ESXi 6.0, 2 cores, 1GB RAM, 30GB HDD.
e1000 vNICs each connected to a physical NIC in
em0 = LAN (192.168.20.0/23)
em1 = WAN (public /29 subnet)Booted VM with new PfSense 2.3.2 installer ISO attached
Installed using all default/quick settings, no customizations
Rebooted and detached ISO
assigned interfaces as seen above by matching the MACs it showed to the MACs vmware assigned for each interface
Set the IP addresses for LAN and WAN with DHCP disabled (so as not to disturb people using the main router). IPs were main router +1, so instead of 192.168.20.1 (main router) this test router has 192.168.20.2
Changed my default gateway locally to 192.168.20.2 and set two terminal windows pinging 192.168.20.2 and 4.2.2.2 to monitor if it is working. Pings are returning fine.
Logged into the web interface and went through the setup. I didn't change anything on those screens except for the host name ("router2"), the domain (an internal one we use), the DNS server of 4.2.2.2, and the password. Saved those changes and restarted.
– So far, no issues with it not responding --
Went to Services > DHCP Server > GUEST, adde a range of 192.168.20.100-192.168.20.199 and clicked "Save".
As soon as I clicked Save, the browser went to "Waiting" (for response) and the pings stopped coming back from 192.168.20.2 and 4.2.2.2 for about 105sec. After that time the page finally loaded and (at the same time) the pings resumed.I wanted to test the IO that another user mentioned, so I went in to System > Advanced > Admin Access to check "Enable Secure Shell" and then save and even that made it stop responding to pings for about 30sec.
I was able to copy a 10MB file to the hard drive in under a second.
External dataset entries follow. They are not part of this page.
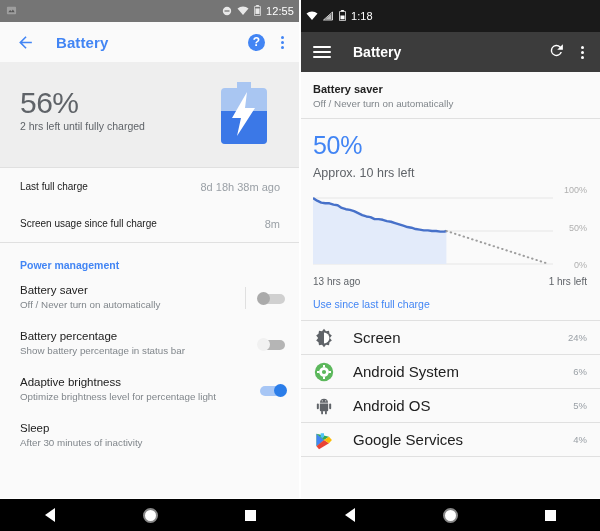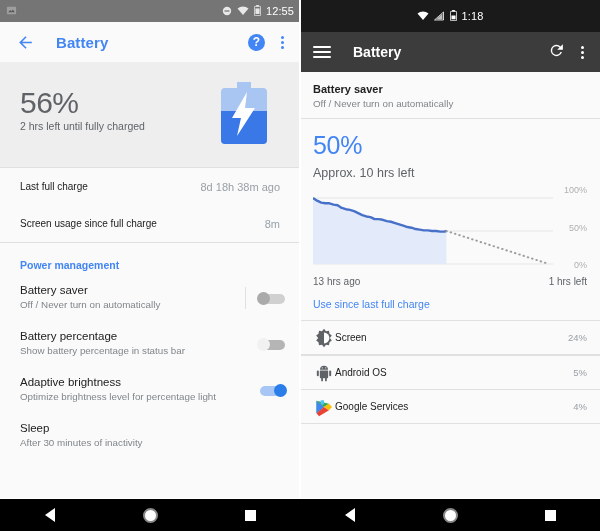"1:18" .statusbar-dark { justify-content: center -> flex-start }
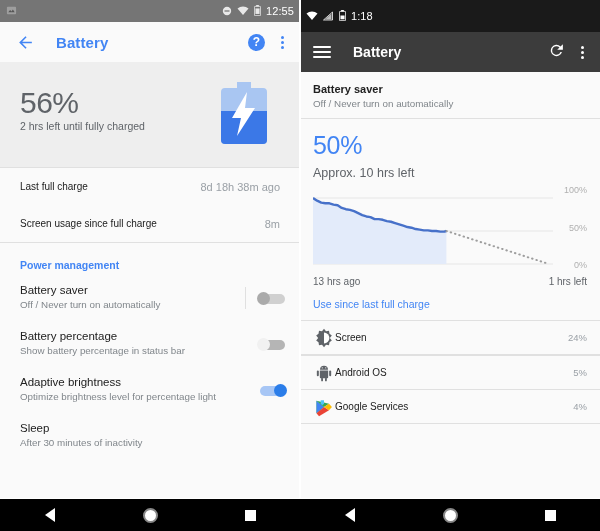"Screen" .app-name { font-size: 10px -> 15px; margin-left: none -> 18px }
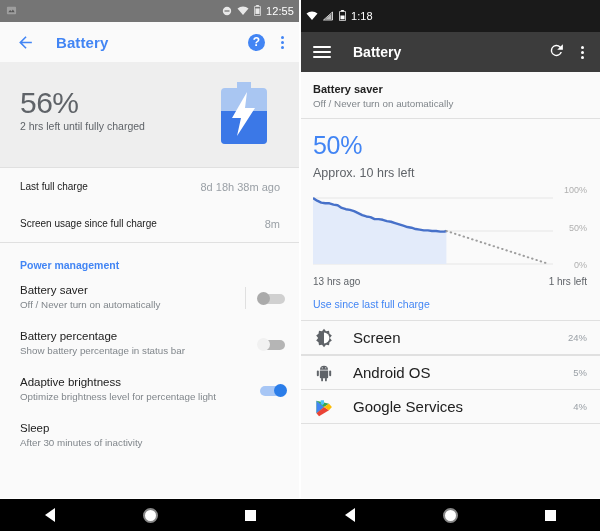"Android System" div.app-row { html: none -> <div> <div> <svg> <circle></circle> <path></path> <rect></rect> <rect></rect> <rect></rect> <rect></rect> </svg> </div> <div>Android System</div> <div>6%</div> </div> }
I disabled SSH and it went offline for about another 30sec as it saved that setting.To see if the issue is DHCP itself, I went in and turned the DHCP for the Guest interface back off by unchecking "Enable DHCP server on GUEST interface" and hitting save. That saved immediately, not non-responding time. I then went back in to re-enable SSH and that saved immediately as well. seems as if the issue stems from DHCP.
Just stopping the DHCPD service in Status > Services doesn't cause issues, but as soon as I start it back up the system stops responding again for a little while.